- [Raw data]
_ _ _ _ _

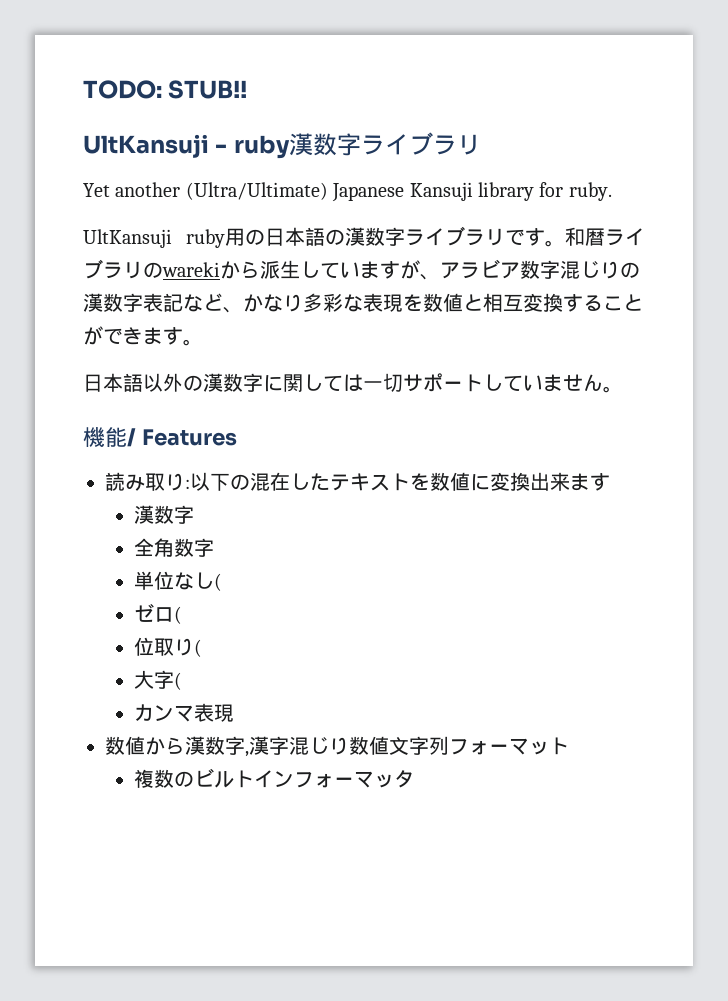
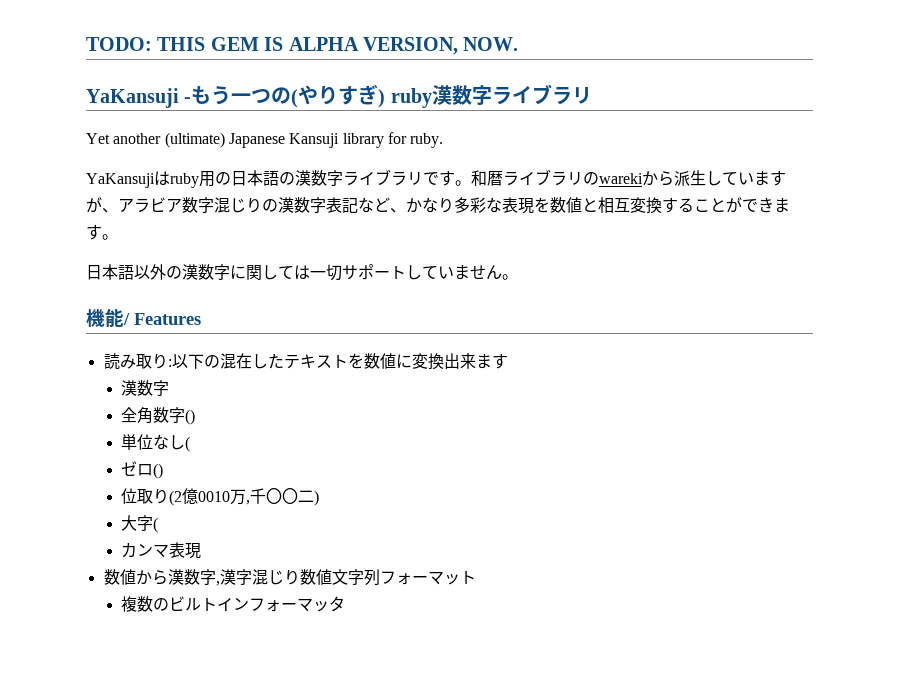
- TODO: STUB!!
- UltKansuji - ruby漢数字ライブラリ
+ TODO: THIS GEM IS ALPHA VERSION, NOW.
+ YaKansuji -もう一つの(やりすぎ) ruby漢数字ライブラリ
- Yet another (Ultra/Ultimate) Japanese Kansuji library for ruby.
+ Yet another (ultimate) Japanese Kansuji library for ruby.
- UltKansuji ruby用の日本語の漢数字ライブラリです。
+ YaKansujiはruby用の日本語の漢数字ライブラリです。
- 全角数字
+ 全角数字()
- ゼロ(
+ ゼロ()
- 位取り(
+ 位取り(2億0010万,千〇〇二)

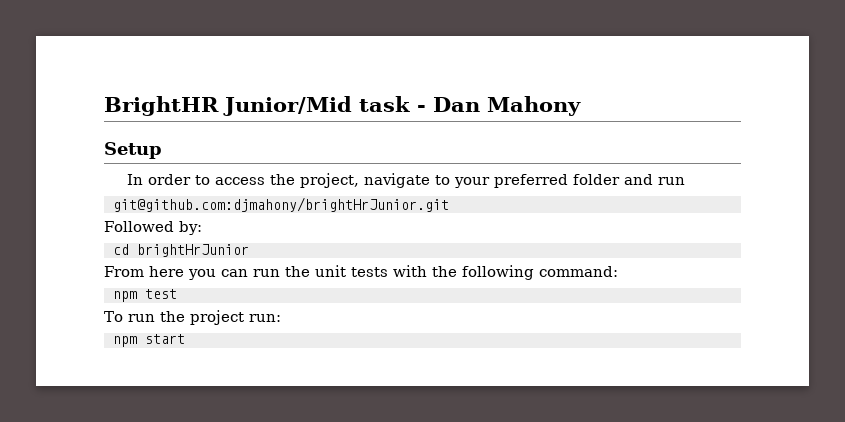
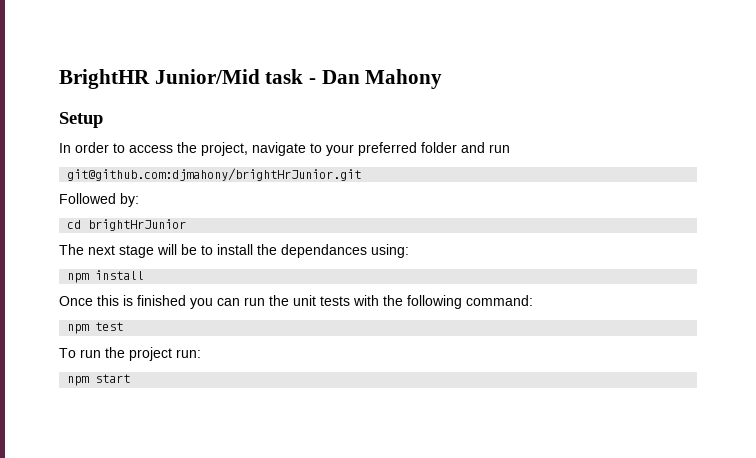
- From here you can run the unit tests with the following command:
+ The next stage will be to install the dependances using:
+ npm install
+ Once this is finished you can run the unit tests with the following command:

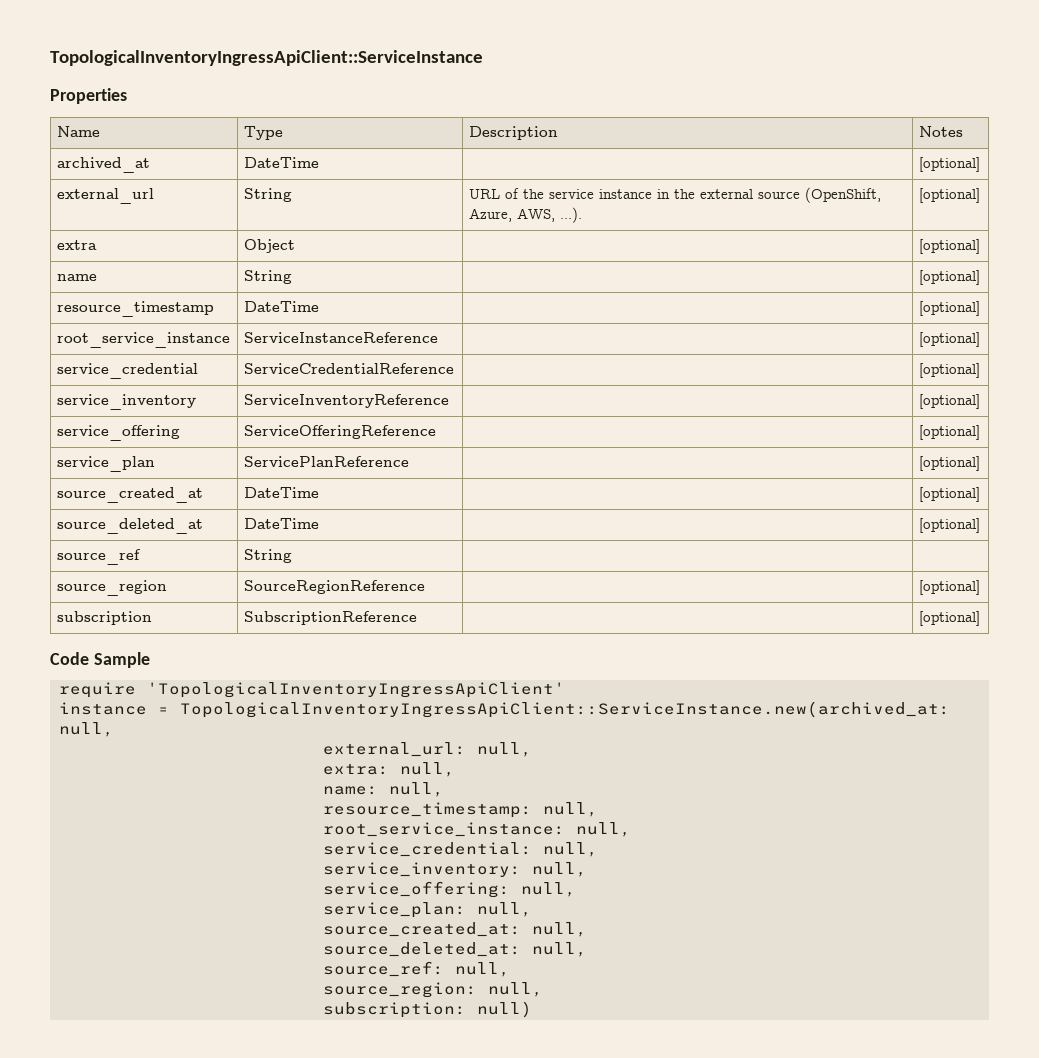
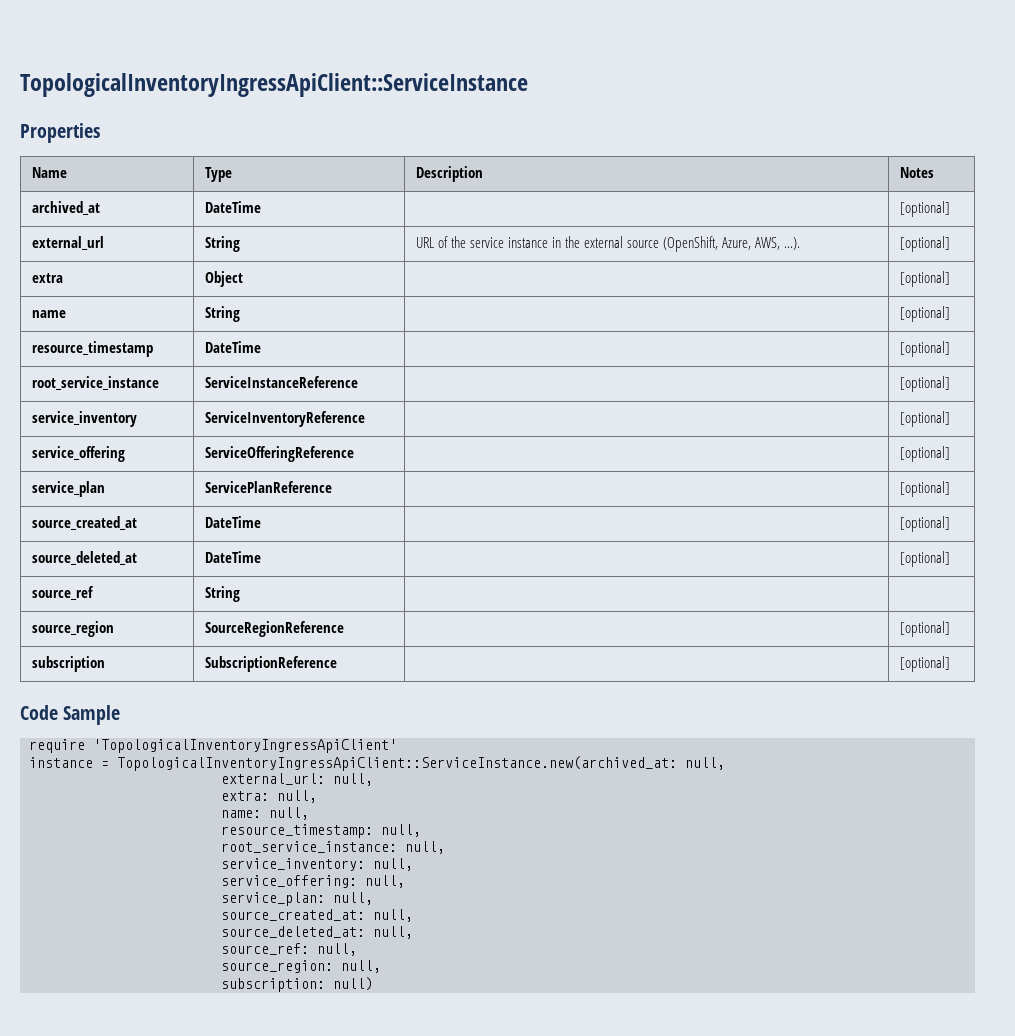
- service_credential | ServiceCredentialReference | | [optional]
- service_credential: null,

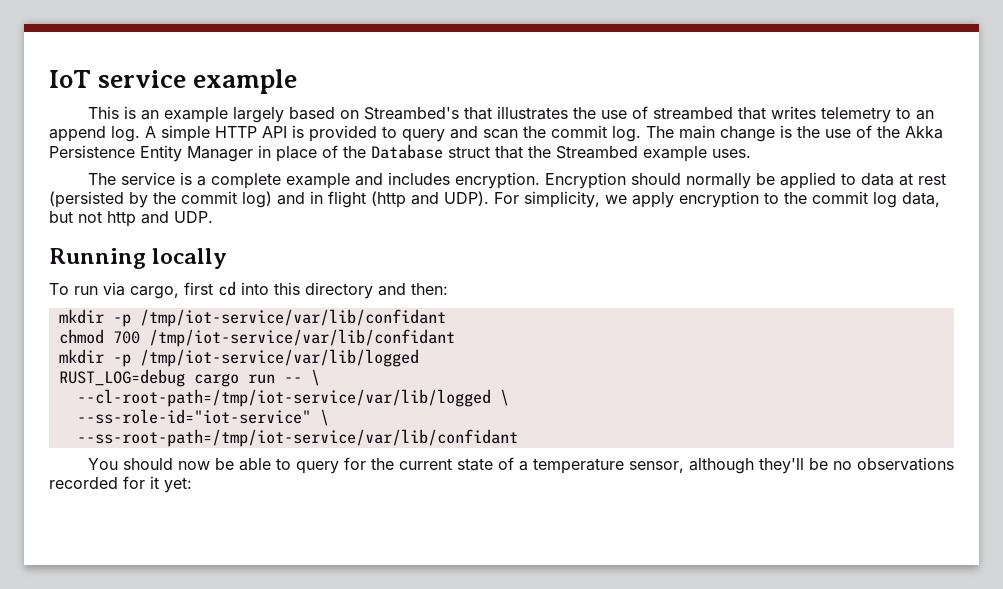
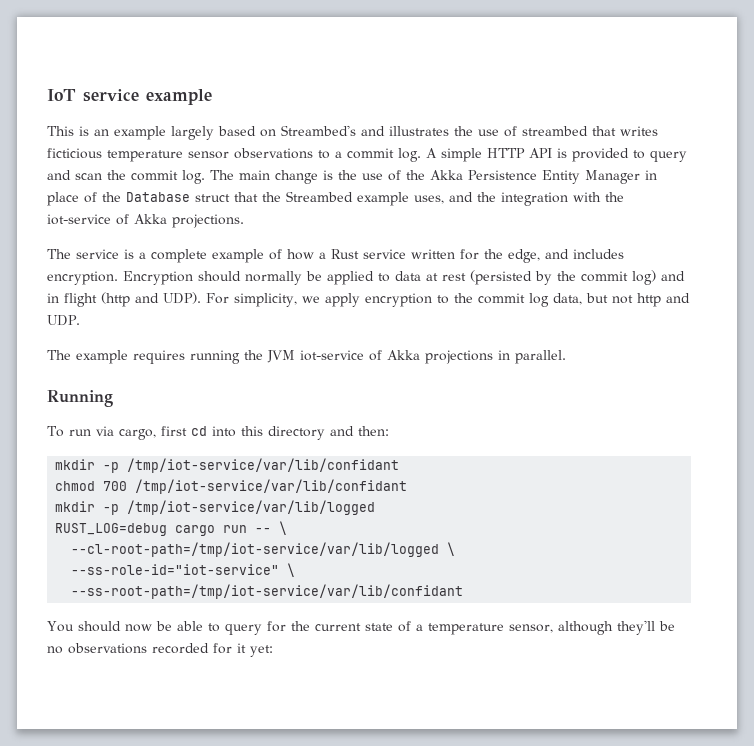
- This is an example largely based on Streambed's that illustrates the use of streambed that writes telemetry to an append log.
+ This is an example largely based on Streambed's and illustrates the use of streambed that writes ficticious temperature sensor observations to a commit log.
- The main change is the use of the Akka Persistence Entity Manager in place of the Database struct that the Streambed example uses.
+ The main change is the use of the Akka Persistence Entity Manager in place of the Database struct that the Streambed example uses, and the integration with the iot-service of Akka projections.
- The service is a complete example and includes encryption.
+ The service is a complete example of how a Rust service written for the edge, and includes encryption.
+ The example requires running the JVM iot-service of Akka projections in parallel.
- Running locally
+ Running

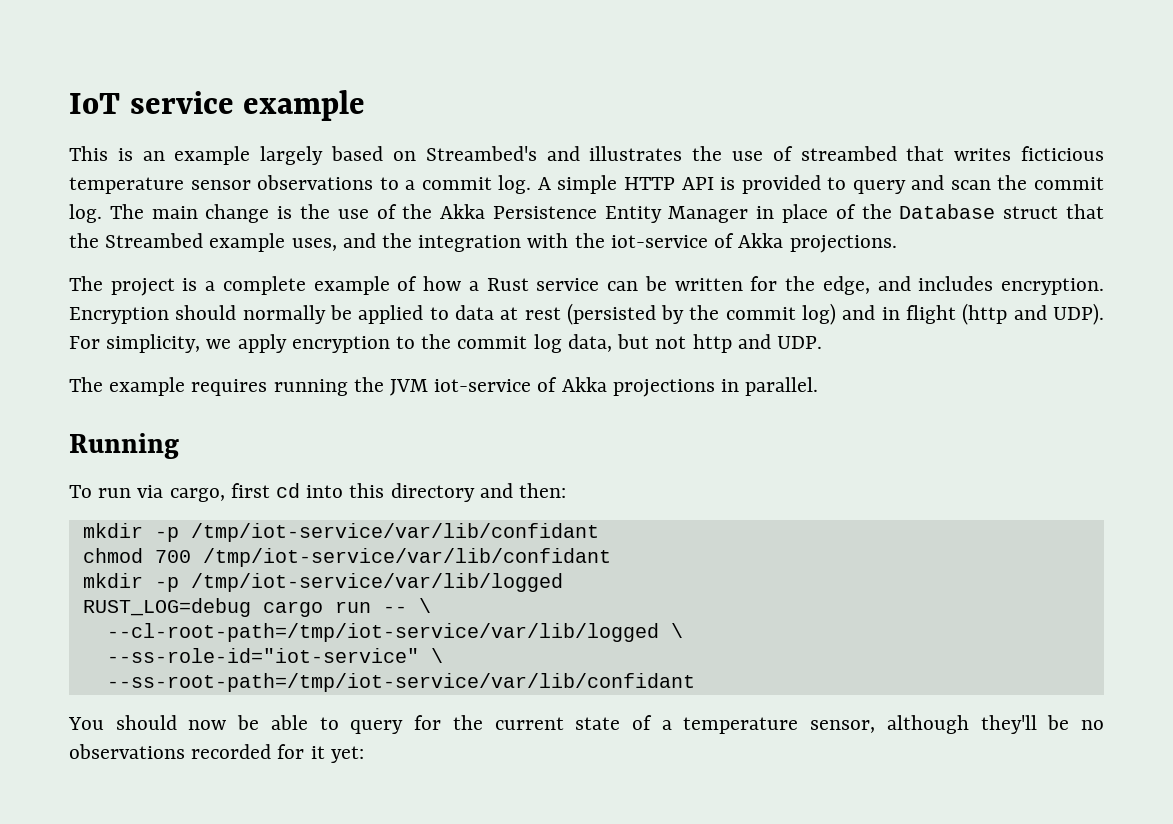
- The service is a complete example of how a Rust service written for the edge, and includes encryption.
+ The project is a complete example of how a Rust service can be written for the edge, and includes encryption.

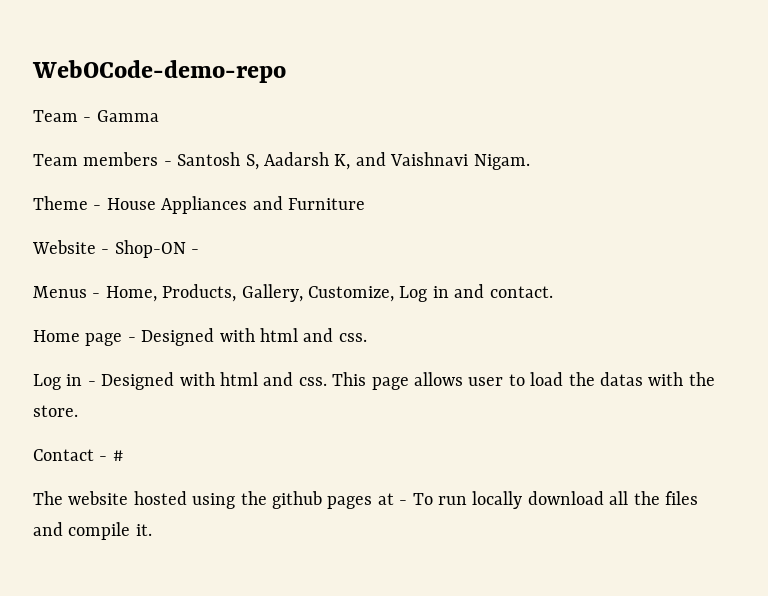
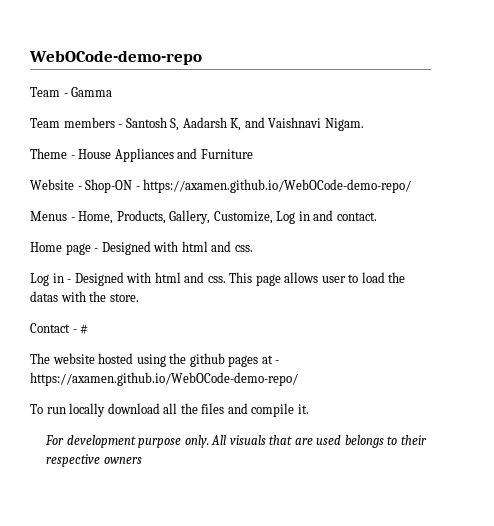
- Website - Shop-ON -
+ Website - Shop-ON - https://axamen.github.io/WebOCode-demo-repo/
- The website hosted using the github pages at - To run locally download all the files and compile it.
+ The website hosted using the github pages at - https://axamen.github.io/WebOCode-demo-repo/
+ To run locally download all the files and compile it.
+ For development purpose only. All visuals that are used belongs to their respective owners

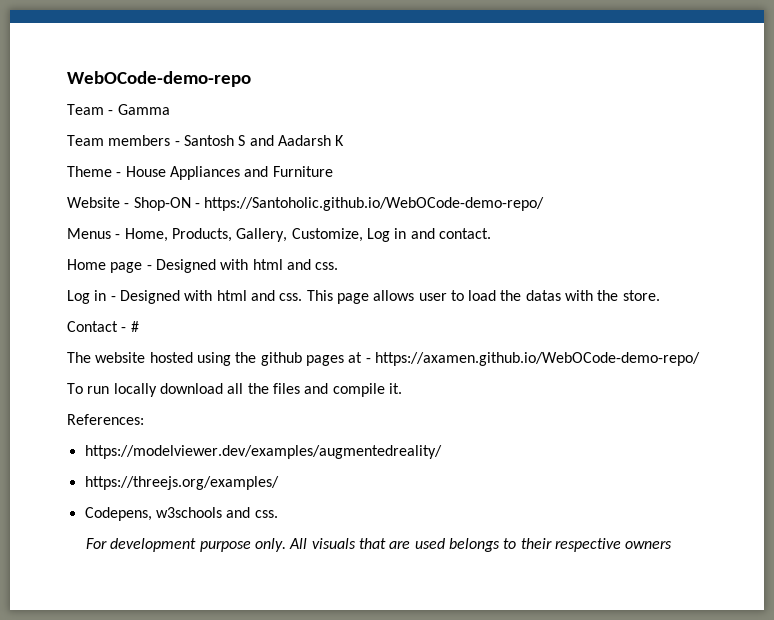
- Team members - Santosh S, Aadarsh K, and Vaishnavi Nigam.
+ Team members - Santosh S and Aadarsh K
- Website - Shop-ON - https://axamen.github.io/WebOCode-demo-repo/
+ Website - Shop-ON - https://Santoholic.github.io/WebOCode-demo-repo/
+ References:
+ https://modelviewer.dev/examples/augmentedreality/
+ https://threejs.org/examples/
+ Codepens, w3schools and css.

_ _ _ _ _

- [About this task]
Search the listing above for the string "edge" and return each line it appears on.

- [Reply]
+ The service is a complete example of how a Rust service written for the edge, and includes encryption.
- The service is a complete example of how a Rust service written for the edge, and includes encryption.
+ The project is a complete example of how a Rust service can be written for the edge, and includes encryption.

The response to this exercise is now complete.